Each line below from the one containing "total: 6840.82 -> 6943.05" through the one containing "balance: 4025.24 -> 4813.81" is to be given again exactly, and no line outside that span.

| Dataset excerpts |
********************

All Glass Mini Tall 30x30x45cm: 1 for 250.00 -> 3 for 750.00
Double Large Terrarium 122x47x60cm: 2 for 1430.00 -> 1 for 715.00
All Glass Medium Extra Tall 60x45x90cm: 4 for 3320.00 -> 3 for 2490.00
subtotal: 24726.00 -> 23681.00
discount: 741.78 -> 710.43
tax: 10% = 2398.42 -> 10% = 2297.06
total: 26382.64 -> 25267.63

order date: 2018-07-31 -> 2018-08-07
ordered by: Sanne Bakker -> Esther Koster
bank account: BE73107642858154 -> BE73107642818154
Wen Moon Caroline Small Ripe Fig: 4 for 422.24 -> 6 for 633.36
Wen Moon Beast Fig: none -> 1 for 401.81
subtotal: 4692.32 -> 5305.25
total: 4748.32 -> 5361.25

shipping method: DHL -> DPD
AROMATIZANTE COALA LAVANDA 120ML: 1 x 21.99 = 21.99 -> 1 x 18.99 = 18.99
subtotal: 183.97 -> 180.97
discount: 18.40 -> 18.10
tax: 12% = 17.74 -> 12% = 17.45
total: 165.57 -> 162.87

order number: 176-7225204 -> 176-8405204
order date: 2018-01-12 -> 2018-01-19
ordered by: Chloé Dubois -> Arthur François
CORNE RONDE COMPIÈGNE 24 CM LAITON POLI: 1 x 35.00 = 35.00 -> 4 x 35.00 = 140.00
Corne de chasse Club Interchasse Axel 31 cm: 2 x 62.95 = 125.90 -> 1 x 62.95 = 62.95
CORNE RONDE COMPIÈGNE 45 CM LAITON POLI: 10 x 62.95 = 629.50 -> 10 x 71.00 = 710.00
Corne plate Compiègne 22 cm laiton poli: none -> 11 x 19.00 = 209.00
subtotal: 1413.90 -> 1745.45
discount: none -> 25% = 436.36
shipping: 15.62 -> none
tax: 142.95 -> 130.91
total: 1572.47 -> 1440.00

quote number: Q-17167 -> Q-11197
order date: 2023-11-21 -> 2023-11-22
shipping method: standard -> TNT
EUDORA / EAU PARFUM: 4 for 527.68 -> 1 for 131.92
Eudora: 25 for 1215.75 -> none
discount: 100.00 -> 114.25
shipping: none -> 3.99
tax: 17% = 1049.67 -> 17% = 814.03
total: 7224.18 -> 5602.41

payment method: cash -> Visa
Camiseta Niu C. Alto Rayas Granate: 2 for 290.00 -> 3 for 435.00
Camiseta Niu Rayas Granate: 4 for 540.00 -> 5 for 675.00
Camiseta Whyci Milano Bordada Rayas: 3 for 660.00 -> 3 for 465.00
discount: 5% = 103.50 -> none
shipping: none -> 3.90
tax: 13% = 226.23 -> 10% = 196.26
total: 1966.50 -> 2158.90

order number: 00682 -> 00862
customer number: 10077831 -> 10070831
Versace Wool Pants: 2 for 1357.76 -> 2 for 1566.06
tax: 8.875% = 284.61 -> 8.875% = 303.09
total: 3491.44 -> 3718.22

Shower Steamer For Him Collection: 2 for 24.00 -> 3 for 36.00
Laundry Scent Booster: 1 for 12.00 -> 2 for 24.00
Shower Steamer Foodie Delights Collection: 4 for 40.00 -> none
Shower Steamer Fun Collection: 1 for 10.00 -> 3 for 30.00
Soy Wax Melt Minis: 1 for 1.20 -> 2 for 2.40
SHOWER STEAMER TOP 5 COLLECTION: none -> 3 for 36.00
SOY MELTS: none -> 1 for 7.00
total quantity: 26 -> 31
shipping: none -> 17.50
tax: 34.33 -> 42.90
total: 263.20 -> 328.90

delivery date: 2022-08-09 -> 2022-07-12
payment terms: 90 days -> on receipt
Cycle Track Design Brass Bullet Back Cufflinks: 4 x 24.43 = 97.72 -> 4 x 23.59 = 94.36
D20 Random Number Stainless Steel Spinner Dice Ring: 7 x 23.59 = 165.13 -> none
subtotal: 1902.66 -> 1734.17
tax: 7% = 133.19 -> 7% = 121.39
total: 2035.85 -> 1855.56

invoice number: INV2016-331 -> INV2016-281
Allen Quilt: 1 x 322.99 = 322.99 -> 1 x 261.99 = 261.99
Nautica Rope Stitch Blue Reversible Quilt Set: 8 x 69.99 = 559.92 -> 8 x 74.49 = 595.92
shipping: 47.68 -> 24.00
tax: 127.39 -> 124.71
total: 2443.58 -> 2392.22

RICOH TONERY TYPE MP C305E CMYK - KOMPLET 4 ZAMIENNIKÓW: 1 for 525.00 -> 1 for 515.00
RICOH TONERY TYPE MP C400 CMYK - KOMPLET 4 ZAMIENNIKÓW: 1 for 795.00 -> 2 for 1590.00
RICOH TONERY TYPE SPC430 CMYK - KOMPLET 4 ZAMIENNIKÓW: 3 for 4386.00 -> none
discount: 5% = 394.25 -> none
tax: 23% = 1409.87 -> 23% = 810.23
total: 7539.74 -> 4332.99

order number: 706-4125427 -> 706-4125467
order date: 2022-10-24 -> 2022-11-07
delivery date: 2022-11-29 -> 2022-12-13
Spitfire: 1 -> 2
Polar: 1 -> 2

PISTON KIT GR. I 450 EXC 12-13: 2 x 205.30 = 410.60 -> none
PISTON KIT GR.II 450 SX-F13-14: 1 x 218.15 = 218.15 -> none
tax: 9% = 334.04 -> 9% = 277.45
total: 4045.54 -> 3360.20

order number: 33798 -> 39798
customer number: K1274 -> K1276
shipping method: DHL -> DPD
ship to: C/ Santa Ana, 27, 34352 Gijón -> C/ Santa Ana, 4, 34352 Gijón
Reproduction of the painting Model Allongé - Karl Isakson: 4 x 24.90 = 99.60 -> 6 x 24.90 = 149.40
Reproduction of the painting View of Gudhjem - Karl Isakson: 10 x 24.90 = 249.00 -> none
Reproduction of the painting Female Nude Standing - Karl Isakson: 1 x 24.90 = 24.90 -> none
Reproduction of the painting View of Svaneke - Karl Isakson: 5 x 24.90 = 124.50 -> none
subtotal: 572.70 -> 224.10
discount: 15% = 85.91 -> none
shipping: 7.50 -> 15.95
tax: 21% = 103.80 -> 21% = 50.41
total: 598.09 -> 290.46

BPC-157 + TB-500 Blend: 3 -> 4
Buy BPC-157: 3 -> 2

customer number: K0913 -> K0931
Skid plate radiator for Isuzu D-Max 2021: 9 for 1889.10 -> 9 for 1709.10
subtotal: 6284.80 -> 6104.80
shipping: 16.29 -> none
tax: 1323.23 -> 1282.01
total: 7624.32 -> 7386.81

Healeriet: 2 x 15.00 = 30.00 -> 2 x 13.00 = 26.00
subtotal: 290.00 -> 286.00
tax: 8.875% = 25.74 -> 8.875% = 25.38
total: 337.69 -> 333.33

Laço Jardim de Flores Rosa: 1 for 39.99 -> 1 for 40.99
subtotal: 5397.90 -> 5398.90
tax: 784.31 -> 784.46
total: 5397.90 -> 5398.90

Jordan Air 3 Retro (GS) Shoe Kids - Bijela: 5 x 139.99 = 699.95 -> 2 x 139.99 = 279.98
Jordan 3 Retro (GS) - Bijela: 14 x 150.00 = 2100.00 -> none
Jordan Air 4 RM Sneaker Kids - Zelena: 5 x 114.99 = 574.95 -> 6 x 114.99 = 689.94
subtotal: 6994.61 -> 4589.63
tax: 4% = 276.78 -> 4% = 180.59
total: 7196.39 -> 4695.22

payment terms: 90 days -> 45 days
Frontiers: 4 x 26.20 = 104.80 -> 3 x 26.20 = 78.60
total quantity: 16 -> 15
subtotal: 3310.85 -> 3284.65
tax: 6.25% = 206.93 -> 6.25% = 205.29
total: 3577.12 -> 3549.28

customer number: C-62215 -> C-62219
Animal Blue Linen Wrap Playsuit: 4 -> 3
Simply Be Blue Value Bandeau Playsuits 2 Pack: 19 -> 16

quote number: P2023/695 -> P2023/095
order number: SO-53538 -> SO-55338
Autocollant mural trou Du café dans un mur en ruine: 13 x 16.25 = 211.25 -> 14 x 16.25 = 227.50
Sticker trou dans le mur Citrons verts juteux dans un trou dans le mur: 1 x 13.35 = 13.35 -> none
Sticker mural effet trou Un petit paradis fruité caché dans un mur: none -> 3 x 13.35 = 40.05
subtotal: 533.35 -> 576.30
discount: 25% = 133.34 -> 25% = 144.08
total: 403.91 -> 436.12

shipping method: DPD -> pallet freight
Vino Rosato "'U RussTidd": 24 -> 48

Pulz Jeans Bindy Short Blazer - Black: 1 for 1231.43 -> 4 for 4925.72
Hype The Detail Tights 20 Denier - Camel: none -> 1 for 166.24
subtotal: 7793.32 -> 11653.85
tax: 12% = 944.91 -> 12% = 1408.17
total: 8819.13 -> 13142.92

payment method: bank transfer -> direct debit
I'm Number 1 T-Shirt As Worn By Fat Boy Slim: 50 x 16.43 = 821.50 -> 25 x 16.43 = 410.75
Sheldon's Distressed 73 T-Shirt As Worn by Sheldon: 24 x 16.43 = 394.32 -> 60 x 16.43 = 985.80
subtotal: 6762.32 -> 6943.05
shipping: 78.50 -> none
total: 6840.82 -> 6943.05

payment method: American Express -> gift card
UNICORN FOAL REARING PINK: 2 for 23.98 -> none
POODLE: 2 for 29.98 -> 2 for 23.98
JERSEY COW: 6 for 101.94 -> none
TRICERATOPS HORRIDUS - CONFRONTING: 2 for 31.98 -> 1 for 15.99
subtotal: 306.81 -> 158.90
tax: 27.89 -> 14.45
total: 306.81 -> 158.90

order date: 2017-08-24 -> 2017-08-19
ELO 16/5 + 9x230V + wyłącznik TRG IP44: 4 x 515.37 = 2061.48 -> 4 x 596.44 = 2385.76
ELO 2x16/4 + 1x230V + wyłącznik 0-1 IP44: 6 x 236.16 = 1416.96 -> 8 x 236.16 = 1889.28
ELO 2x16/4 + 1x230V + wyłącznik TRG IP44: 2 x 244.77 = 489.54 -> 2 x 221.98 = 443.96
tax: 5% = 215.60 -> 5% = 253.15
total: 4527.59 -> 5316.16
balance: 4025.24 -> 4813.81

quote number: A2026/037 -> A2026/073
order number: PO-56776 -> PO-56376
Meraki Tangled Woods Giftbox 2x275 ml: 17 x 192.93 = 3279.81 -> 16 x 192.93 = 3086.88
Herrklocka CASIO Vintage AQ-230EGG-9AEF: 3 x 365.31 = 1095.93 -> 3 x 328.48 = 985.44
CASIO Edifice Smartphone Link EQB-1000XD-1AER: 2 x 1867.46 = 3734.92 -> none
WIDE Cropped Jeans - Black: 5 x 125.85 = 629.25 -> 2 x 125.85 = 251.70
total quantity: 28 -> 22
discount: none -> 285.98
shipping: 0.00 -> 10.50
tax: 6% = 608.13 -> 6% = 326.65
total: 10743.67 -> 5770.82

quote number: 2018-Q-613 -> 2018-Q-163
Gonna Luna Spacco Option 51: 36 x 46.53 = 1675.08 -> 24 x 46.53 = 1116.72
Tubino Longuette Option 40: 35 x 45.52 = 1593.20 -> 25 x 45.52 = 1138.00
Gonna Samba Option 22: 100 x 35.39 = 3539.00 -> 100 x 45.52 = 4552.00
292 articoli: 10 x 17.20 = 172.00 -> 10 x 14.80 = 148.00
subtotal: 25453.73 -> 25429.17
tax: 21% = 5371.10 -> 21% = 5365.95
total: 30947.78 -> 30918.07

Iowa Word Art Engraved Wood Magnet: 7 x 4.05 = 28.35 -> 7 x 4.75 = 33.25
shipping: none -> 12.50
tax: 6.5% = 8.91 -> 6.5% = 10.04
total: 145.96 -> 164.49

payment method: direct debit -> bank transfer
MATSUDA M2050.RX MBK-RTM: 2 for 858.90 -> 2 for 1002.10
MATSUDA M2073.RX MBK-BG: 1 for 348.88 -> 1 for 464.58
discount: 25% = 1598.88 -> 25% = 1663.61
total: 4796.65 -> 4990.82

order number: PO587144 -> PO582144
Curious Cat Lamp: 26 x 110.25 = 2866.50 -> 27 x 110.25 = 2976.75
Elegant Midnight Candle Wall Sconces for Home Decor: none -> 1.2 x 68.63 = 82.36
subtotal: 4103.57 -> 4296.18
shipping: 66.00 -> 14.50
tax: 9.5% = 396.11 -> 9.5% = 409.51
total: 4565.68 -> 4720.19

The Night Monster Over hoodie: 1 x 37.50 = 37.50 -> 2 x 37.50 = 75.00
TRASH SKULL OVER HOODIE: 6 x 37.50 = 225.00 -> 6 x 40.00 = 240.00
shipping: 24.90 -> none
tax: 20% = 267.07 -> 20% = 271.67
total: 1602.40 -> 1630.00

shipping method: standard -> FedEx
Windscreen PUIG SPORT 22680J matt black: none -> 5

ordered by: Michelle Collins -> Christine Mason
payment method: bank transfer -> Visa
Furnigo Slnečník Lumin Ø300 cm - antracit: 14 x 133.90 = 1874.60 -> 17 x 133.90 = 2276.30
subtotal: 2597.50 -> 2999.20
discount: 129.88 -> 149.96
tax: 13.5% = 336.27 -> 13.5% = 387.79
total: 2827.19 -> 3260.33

********************

| Answer for this exercise |
total: 6840.82 -> 6943.05

payment method: American Express -> gift card
UNICORN FOAL REARING PINK: 2 for 23.98 -> none
POODLE: 2 for 29.98 -> 2 for 23.98
JERSEY COW: 6 for 101.94 -> none
TRICERATOPS HORRIDUS - CONFRONTING: 2 for 31.98 -> 1 for 15.99
subtotal: 306.81 -> 158.90
tax: 27.89 -> 14.45
total: 306.81 -> 158.90

order date: 2017-08-24 -> 2017-08-19
ELO 16/5 + 9x230V + wyłącznik TRG IP44: 4 x 515.37 = 2061.48 -> 4 x 596.44 = 2385.76
ELO 2x16/4 + 1x230V + wyłącznik 0-1 IP44: 6 x 236.16 = 1416.96 -> 8 x 236.16 = 1889.28
ELO 2x16/4 + 1x230V + wyłącznik TRG IP44: 2 x 244.77 = 489.54 -> 2 x 221.98 = 443.96
tax: 5% = 215.60 -> 5% = 253.15
total: 4527.59 -> 5316.16
balance: 4025.24 -> 4813.81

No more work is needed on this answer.